She came in as a new patient. She was about sixty years old, well-dressed, and fit. She was a nurse and she had had a heart attack about a month before. She was doing pretty well, but she was puzzled by her heart artery catheterization results a couple of weeks later that were completely normal. She had no blockages at all. She had not had a stent during the heart attack. “How could I have a heart attack with no artery blockages”
The answer is to be found in the image above of an intravascular ultrasound of a heart artery which is wide open. Men form more localized chronic blockages but women often distribute cholesterol along the artery more evenly so that it does not cause any obstruction. The green ring around the artery is a cholesterol deposit that extends throughout most of the artery. Multiple images through the length of this artery would show the same thing. Small areas of inflammation like a pimple form in those cholesterol deposits. When they burst open and the contents hit the blood it causes it to clot.

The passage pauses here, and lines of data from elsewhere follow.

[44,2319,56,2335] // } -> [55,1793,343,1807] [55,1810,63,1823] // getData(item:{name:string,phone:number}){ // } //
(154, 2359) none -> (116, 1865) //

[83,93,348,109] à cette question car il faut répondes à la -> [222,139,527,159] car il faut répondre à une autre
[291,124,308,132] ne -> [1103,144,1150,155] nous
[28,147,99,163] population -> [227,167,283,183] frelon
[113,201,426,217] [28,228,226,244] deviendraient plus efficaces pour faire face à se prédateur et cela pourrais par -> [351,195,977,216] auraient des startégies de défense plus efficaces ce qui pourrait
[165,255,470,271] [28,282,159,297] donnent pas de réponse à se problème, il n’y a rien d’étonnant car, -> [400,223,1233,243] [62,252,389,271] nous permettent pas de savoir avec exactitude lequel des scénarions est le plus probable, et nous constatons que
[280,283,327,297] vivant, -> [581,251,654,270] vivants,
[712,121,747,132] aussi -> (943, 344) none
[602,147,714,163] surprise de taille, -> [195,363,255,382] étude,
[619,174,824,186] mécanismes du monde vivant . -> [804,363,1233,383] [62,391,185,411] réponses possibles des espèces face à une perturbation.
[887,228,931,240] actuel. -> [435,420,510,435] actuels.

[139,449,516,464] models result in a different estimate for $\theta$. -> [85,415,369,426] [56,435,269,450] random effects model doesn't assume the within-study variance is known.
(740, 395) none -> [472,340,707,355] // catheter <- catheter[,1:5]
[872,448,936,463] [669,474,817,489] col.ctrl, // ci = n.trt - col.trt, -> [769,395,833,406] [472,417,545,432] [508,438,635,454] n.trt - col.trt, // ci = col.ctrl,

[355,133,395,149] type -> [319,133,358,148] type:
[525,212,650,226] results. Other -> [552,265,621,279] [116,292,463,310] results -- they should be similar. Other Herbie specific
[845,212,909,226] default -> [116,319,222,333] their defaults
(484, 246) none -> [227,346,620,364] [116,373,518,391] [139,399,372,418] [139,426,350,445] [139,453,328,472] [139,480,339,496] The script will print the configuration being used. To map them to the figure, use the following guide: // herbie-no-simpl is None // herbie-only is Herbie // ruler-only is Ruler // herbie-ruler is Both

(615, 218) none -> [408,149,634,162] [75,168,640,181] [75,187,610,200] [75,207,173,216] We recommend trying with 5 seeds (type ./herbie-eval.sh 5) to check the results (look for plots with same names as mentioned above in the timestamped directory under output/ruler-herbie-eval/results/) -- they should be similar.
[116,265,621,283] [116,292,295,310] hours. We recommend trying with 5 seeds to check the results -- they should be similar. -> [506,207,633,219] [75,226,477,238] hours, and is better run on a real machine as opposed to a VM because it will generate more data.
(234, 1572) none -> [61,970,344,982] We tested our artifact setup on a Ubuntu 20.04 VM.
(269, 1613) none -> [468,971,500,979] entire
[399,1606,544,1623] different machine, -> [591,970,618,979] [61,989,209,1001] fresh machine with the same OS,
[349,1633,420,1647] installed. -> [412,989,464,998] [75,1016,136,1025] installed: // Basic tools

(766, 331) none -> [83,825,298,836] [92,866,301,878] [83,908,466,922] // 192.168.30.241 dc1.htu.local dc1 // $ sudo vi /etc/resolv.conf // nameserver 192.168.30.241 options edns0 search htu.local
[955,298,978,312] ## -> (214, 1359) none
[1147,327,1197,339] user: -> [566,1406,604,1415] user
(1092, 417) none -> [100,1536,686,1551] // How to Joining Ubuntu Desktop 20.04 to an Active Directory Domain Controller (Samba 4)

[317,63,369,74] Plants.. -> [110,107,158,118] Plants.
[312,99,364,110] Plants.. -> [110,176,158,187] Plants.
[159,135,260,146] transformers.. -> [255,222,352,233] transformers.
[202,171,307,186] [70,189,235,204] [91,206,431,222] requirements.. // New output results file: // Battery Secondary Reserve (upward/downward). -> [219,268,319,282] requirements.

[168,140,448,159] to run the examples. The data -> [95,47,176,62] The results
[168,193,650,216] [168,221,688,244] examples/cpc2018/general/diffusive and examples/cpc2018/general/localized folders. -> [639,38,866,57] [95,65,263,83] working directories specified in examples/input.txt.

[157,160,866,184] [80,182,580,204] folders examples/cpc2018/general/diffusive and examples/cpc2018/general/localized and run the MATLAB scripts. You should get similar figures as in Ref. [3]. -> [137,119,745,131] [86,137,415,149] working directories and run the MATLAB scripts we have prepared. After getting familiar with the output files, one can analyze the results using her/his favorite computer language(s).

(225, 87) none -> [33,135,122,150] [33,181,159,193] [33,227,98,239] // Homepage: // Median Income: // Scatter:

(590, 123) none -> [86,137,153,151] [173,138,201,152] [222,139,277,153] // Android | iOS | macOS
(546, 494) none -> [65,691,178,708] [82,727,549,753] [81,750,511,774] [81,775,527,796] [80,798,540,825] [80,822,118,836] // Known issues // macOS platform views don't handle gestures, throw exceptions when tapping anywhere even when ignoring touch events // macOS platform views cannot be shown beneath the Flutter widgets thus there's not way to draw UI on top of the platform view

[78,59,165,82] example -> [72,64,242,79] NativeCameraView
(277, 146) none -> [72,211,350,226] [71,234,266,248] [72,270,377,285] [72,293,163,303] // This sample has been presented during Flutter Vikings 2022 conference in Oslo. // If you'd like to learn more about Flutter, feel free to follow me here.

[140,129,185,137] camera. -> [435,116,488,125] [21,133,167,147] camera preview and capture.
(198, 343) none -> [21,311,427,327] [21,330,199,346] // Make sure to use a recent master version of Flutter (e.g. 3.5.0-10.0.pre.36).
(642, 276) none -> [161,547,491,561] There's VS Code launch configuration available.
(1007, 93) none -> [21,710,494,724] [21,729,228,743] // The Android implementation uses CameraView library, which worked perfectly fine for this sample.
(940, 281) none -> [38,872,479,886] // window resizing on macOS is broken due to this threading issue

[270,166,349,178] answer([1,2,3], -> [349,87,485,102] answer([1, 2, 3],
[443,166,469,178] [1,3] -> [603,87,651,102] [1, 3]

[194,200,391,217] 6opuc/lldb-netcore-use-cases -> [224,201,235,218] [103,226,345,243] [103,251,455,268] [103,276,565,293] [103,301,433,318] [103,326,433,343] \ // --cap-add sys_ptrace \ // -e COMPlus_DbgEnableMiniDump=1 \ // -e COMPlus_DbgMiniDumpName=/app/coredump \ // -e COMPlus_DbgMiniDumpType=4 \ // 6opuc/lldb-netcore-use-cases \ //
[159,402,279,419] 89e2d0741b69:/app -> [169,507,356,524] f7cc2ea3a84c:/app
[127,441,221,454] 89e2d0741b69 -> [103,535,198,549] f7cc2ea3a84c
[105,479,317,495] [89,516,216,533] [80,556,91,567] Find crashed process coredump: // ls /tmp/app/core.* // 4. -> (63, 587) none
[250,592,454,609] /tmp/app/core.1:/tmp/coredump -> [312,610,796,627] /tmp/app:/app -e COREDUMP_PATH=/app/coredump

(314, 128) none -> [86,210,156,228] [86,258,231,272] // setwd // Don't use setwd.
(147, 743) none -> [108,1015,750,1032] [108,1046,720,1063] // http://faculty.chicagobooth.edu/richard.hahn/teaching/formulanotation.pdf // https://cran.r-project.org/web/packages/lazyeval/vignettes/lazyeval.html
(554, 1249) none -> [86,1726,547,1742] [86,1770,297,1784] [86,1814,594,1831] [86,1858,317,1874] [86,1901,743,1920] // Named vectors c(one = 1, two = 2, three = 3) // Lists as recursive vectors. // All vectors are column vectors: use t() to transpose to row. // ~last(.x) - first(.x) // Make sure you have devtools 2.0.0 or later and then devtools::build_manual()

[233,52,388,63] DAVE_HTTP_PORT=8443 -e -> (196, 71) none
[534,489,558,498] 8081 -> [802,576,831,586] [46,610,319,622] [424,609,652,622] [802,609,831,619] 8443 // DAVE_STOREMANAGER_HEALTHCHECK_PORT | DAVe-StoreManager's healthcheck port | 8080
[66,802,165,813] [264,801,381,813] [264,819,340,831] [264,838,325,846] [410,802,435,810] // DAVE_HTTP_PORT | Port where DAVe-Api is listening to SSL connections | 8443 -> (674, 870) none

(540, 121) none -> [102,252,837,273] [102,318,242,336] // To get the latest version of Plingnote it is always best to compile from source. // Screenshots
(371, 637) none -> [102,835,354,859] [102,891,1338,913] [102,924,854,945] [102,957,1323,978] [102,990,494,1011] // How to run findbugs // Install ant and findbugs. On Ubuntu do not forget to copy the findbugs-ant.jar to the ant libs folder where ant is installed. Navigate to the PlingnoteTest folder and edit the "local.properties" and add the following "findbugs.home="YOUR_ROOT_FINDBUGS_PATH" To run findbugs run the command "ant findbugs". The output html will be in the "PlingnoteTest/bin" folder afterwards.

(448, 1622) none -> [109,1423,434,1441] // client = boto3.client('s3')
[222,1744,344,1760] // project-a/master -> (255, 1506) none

This is the most likely reason that this woman had a heart attack. She formed a clot that blocked the artery which broke up afterwards. That helps everyone understand the power of optimal medical therapy (OMT). OMT can even lead to reduction of those cholesterol deposits while reducing inflammation and stabilizing them so that they don’t rupture—no rupture, no clot, no heart attack! Check out the slide above. On the left side, without optimal medical therapy, cholesterol plaque ruptures and causes a blockage. On the right, OMT stabilizes and reduces the cholesterol deposit to make the artery more normal and prevent heart attack. In a patient like this who recently had a heart attack, OMT lowers the risk of dying by 90%. It helps women be healthier longer so that they can enjoy their children and grandchildren. Happy Mother’s Day!
Well, she could easily be exposed to small coronary artery disease invisible on an angiogram. Lifestyle optimization must be part of her treatment plan, since medical therapies often fail with patients living suboptimal lifestyle.
The imaging after my stroke showed no blockages, and I wonder if I had a situation similar to this woman. Cholesterol that was evenly distributed along the arteries.